Hadn't thought of that, but it might not be a huge savings unless you were to go ipv6 only. If you're still going to support ipv4 anyway, the hardware savings might not be too significant.
> Hadn't thought of that, but it might not be a huge savings unless you were to go ipv6 only.
Even a small number of devices/services not supporting IPv6 can have huge costs:
> Our [American Indian] tribal network started out IPv6, but soon learned we had to somehow support IPv4 only traffic. It took almost 11 months in order to get a small amount of IPv4 addresses allocated for this use. In fact there were only enough addresses to cover maybe 1% of population. So we were forced to create a very expensive proxy/translation server in order to support this traffic.
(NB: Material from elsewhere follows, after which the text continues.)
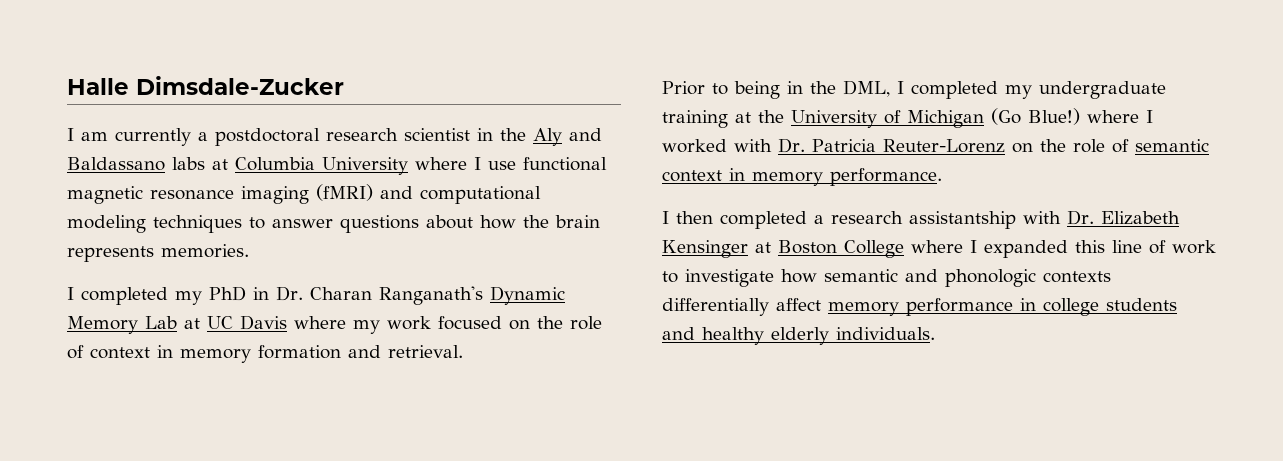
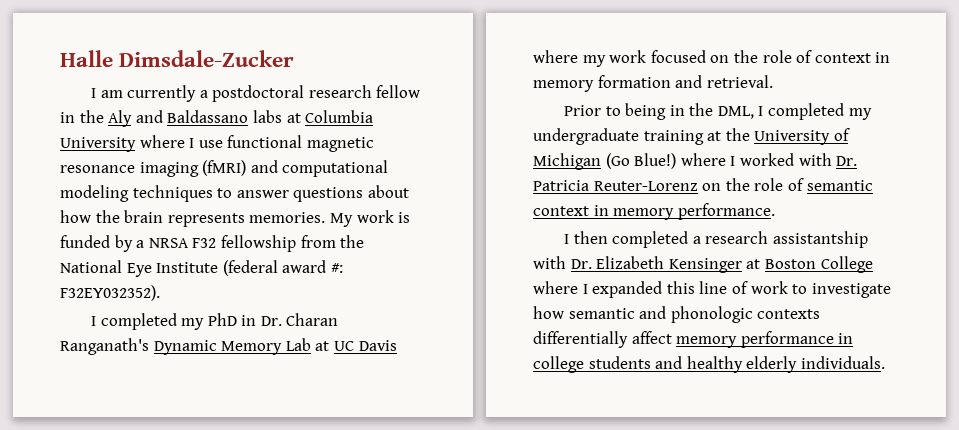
- I am currently a postdoctoral research scientist in the Aly and Baldassano labs at Columbia University where I use functional magnetic resonance imaging (fMRI) and computational modeling techniques to answer questions about how the brain represents memories.
+ I am currently a postdoctoral research fellow in the Aly and Baldassano labs at Columbia University where I use functional magnetic resonance imaging (fMRI) and computational modeling techniques to answer questions about how the brain represents memories. My work is funded by a NRSA F32 fellowship from the National Eye Institute (federal award #: F32EY032352).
> We learned a very expensive lesson. 71% of the IPv4 traffic we were supporting was from ROKU devices. 9% coming from DishNetwork & DirectTV satellite tuners, 11% from HomeSecurity cameras and systems, and remaining 9% we replaced extremely outdated Point of Sale(POS) equipment. So we cut ROKU some slack three years ago by spending a little over $300k just to support their devices.
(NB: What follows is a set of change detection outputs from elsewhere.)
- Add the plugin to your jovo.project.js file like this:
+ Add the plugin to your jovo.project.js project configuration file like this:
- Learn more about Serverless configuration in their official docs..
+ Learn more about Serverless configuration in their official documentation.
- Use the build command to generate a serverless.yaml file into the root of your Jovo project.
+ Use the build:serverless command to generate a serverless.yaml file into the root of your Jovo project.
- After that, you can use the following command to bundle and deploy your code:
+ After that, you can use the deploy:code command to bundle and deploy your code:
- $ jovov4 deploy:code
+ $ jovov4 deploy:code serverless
* https://community.roku.com/t5/Features-settings-updates/It-s...
* Discussion: https://news.ycombinator.com/item?id=35047624
Sadly the post is now behind a login: what happened later was Apple donate a bunch of Apple TV devices to the tribal ISP and that cut their IPv4 usage by an order of magnitude (or some ridiculous number) and there were major savings. The ISP then recommended AppleTV to all of their customers to get the best viewing experience (because of the latency/overhead of CG-NAT when streaming video).
So the more you move over the more headroom you have for the broken IPv4-only systems. AIUI, the rollout of MAP-T/E has helped in that things are more stateless, and more work is done at the CPE, but there's still overhead.
Thankfully, they are doing IPv6, although one day I had some weird issue where IPv6 was broken but if I disabled it ipv4 was still working. Could have been my fault, IPv6 is generally new to me (not much of a network person).
I get the impression that they are still learning to run an ISP, both technically and customer facingly. It's weird - I learned more about them from this article than from actually being living here with them.
Surprised they aren't deploying NAT64/DNS64 with 464XLAT on the CPE. You get essentially the same setup as CGNAT for IPv4 services but your whole core network is native IPv6 so you only have one set of address space to manage and your customers will be able to directly connect to anything IPv6 related.
How would you as a customer tell if they were?
Because you'd have native IPv6
Comcast has pretty good IPv6 support
since tailscale exists, why would you care about cgnat or even pay to escape it?
I'm not the only person connecting to my machines.
Some applications want to open ports and don't have the server-side infrastructure to punch a hole through NAT. Especially P2P apps and some games.
Sometimes I want to run a small, low-traffic web server from home.
Sometimes I'm connecting to my network from a machine that I don't control and can't install Tailscale on.
Tailscale uses the same range as CGNAT.
https://github.com/tailscale/tailscale/issues/12829
You shouldn't be seeing the CGNAT addresses inside your home network, should you?